© Ericsson/YouTube Screenshot

M2M-Kommunikation Serie Teil 4

Wenn der Wecker bei Stau früher klingelt

Das „Internet der Dinge" soll künftig auch im Alltagsleben vieler Menschen eine Rolle spielen, wenn es nach Ericsson Research geht. Und zwar etwa dann, wenn der leere Kühlschrank das Essen beim Chinesen bestellt, während man sich am Heimweg von der Arbeit befindet, oder aber wenn das eigene Auto im Falle eines Unfalls oder Missgeschicks automatisch mit der Versicherung Kontakt aufnimmt und alle nachfolgenden Termine nach hinten verschiebt, oder aber wenn der Wecker eine halbe Stunde früher klingelt, weil sich auf der Route zur Arbeit ein Verkehrsstau befindet und das System Alarm schlägt. Das ist etwa David passiert, in den beiden Videos zum "Social Web of Things".

Mit dem „Social Web of Things" hat Ericsson Research bereits vor längerem ein Zukunftsszenario entworfen, dem die Vernetzung der Dinge mittels M2M-Kommunikation zugrunde liegt. „Menschen finden es generell schwer, sich mit technischen Netzwerken zu identifizieren und fühlen sich auch meistens nicht komfortabel dabei, diese zu managen.
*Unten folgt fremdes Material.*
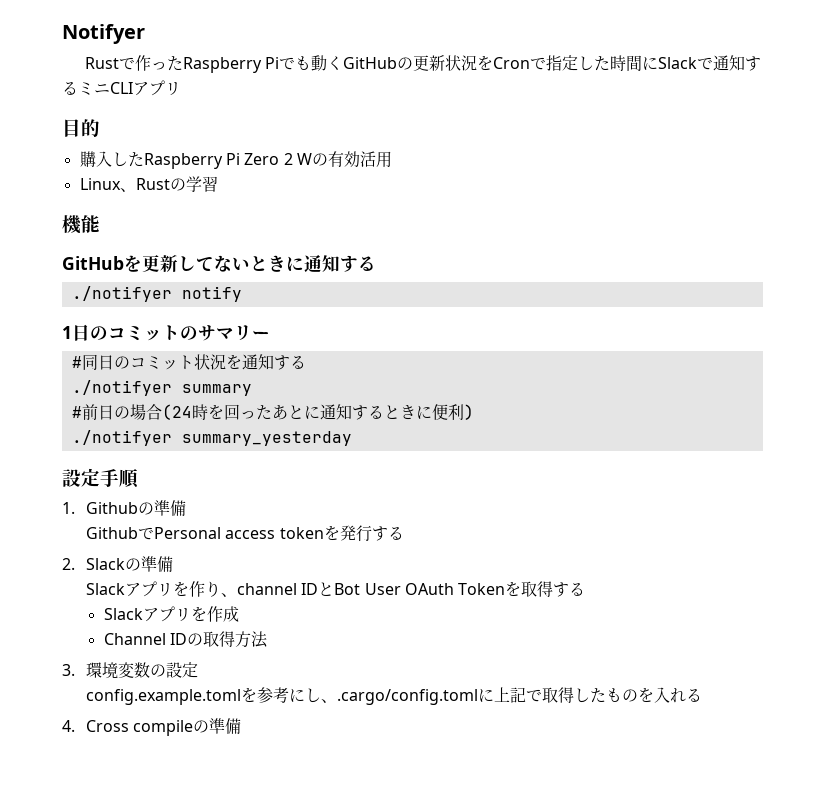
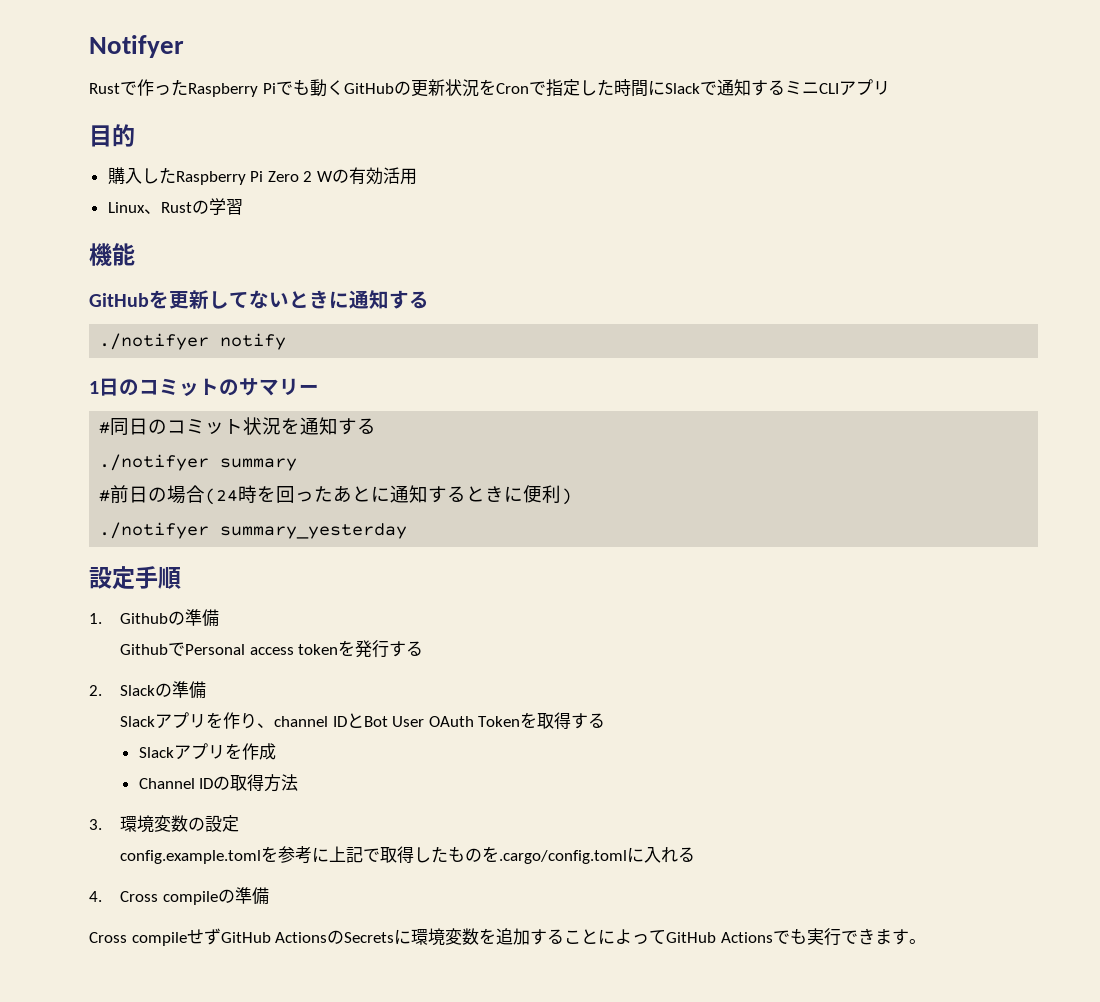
- config.example.tomlを参考にし、.cargo/config.tomlに上記で取得したものを入れる
+ config.example.tomlを参考に上記で取得したものを.cargo/config.tomlに入れる
+ Cross compileせずGitHub ActionsのSecretsに環境変数を追加することによってGitHub Actionsでも実行できます。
Wir haben deshalb versucht, die Netzwerke der Dinge wie menschliche Netzwerke zu gestalten und wollen mit den Videos vor allem zeigen, was passiert, wenn auch Dinge Freunde oder Bedürfnisse haben und mit anderen Dingen kommunizieren können", heißt es seitens des Ericsson Research Labs.

Problematische Vernetzung
Doch eine derartige Computerisierung von Alltagsgegenständen ist aus der Sicht von Datenschützern nicht nur praktisch, sondern auch problematisch. „All diese Gegenstände brauchen eine eindeutige Adresse. Sobald sie diese eindeutige Adresse haben und der Bezug zu einer Person hergestellt werden kann, sind diese Daten als personenbezogen zu werten", erklärte Andreas Krisch von unwatched.org am Wiener Netzpolitikpolitik-Kongress DNP12.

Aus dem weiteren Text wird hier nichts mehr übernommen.